Exercise description: A single number is required: the count of lines in the following entries that include the word "logo".

Supplied data:
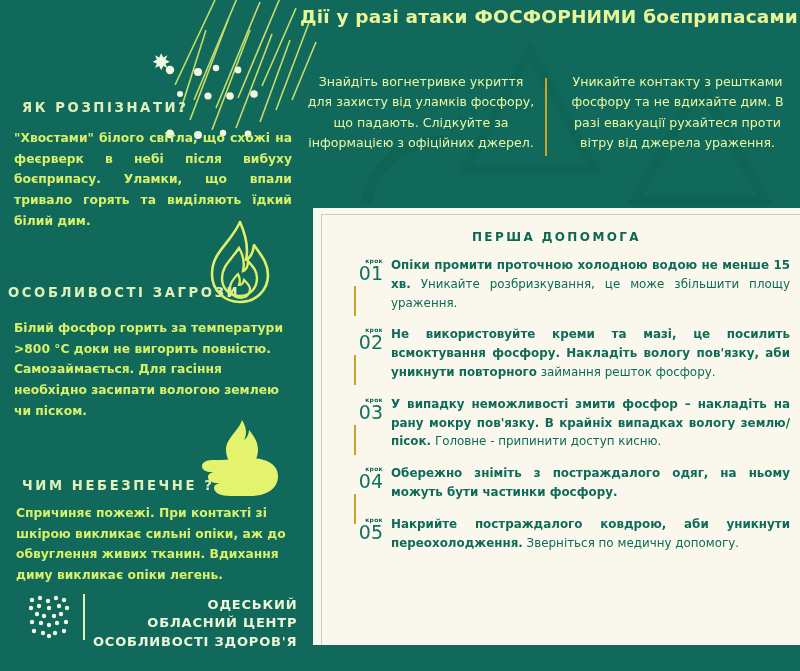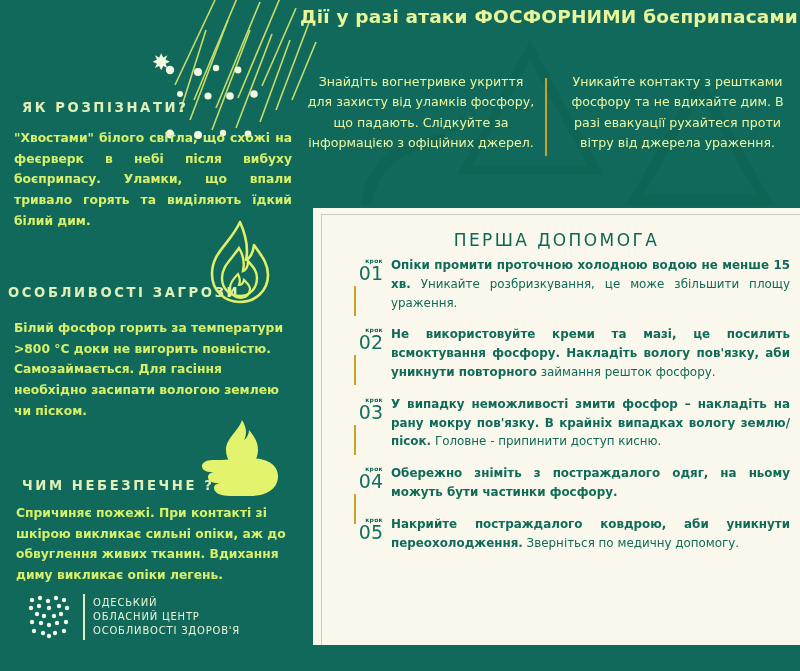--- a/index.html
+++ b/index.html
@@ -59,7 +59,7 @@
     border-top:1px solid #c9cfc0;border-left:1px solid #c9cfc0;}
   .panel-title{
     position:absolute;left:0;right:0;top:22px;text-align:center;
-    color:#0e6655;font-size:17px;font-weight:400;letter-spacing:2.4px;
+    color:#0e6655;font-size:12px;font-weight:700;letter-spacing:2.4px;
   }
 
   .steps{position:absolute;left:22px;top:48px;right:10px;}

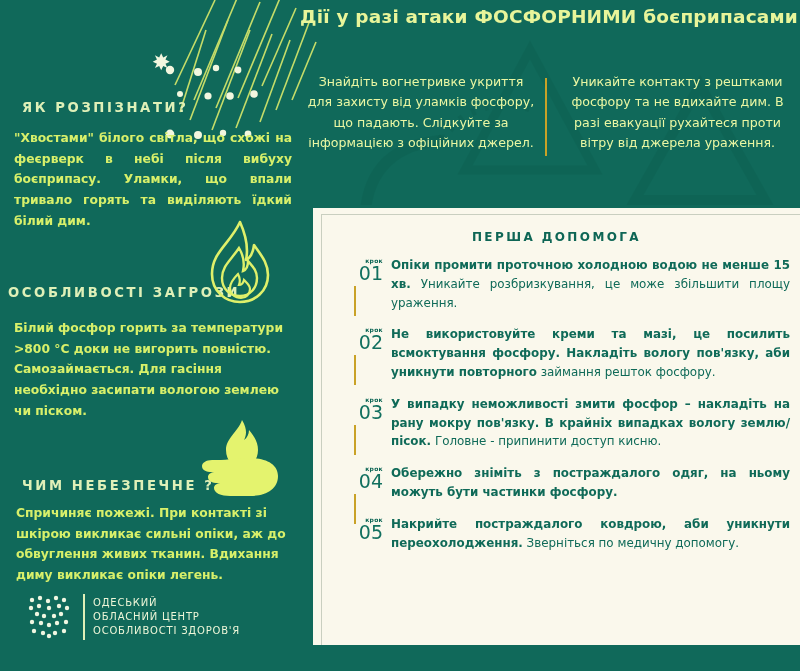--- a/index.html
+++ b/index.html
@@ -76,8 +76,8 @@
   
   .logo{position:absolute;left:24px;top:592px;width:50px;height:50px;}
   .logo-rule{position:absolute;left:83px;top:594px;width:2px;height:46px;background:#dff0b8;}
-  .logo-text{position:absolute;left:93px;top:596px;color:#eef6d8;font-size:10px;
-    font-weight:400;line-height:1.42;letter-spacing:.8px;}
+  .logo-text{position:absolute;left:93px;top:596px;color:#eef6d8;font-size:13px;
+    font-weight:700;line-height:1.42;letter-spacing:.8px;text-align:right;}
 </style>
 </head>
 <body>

---

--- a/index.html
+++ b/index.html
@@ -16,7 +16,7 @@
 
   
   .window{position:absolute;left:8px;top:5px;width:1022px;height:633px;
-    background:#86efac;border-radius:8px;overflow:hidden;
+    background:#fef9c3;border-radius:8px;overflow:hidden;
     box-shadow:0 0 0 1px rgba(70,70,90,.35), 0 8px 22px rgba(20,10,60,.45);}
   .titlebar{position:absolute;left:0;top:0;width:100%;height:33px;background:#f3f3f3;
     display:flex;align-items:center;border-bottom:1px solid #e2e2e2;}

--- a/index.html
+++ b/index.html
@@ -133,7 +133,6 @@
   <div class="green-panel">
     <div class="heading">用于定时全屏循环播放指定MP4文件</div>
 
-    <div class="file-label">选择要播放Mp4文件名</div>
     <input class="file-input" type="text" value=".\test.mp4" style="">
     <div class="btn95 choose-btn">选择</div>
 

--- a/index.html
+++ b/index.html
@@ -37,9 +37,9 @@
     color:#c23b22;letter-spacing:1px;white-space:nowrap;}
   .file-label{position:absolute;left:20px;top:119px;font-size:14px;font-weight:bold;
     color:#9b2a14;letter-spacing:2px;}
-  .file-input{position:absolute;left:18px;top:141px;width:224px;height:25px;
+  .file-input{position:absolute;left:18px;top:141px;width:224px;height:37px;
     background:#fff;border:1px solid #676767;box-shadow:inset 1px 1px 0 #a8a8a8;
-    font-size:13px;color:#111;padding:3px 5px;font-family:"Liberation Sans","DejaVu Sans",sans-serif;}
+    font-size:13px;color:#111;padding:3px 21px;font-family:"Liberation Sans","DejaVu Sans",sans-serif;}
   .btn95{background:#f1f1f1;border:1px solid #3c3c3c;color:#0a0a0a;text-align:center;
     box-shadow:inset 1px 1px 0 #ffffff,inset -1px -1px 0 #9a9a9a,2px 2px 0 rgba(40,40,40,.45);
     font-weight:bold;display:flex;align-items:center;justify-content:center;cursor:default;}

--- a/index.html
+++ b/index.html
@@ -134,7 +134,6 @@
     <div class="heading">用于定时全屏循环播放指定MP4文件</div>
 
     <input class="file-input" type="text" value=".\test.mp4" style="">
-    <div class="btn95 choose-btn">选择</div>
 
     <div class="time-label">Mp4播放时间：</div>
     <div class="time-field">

Response for this exercise: 4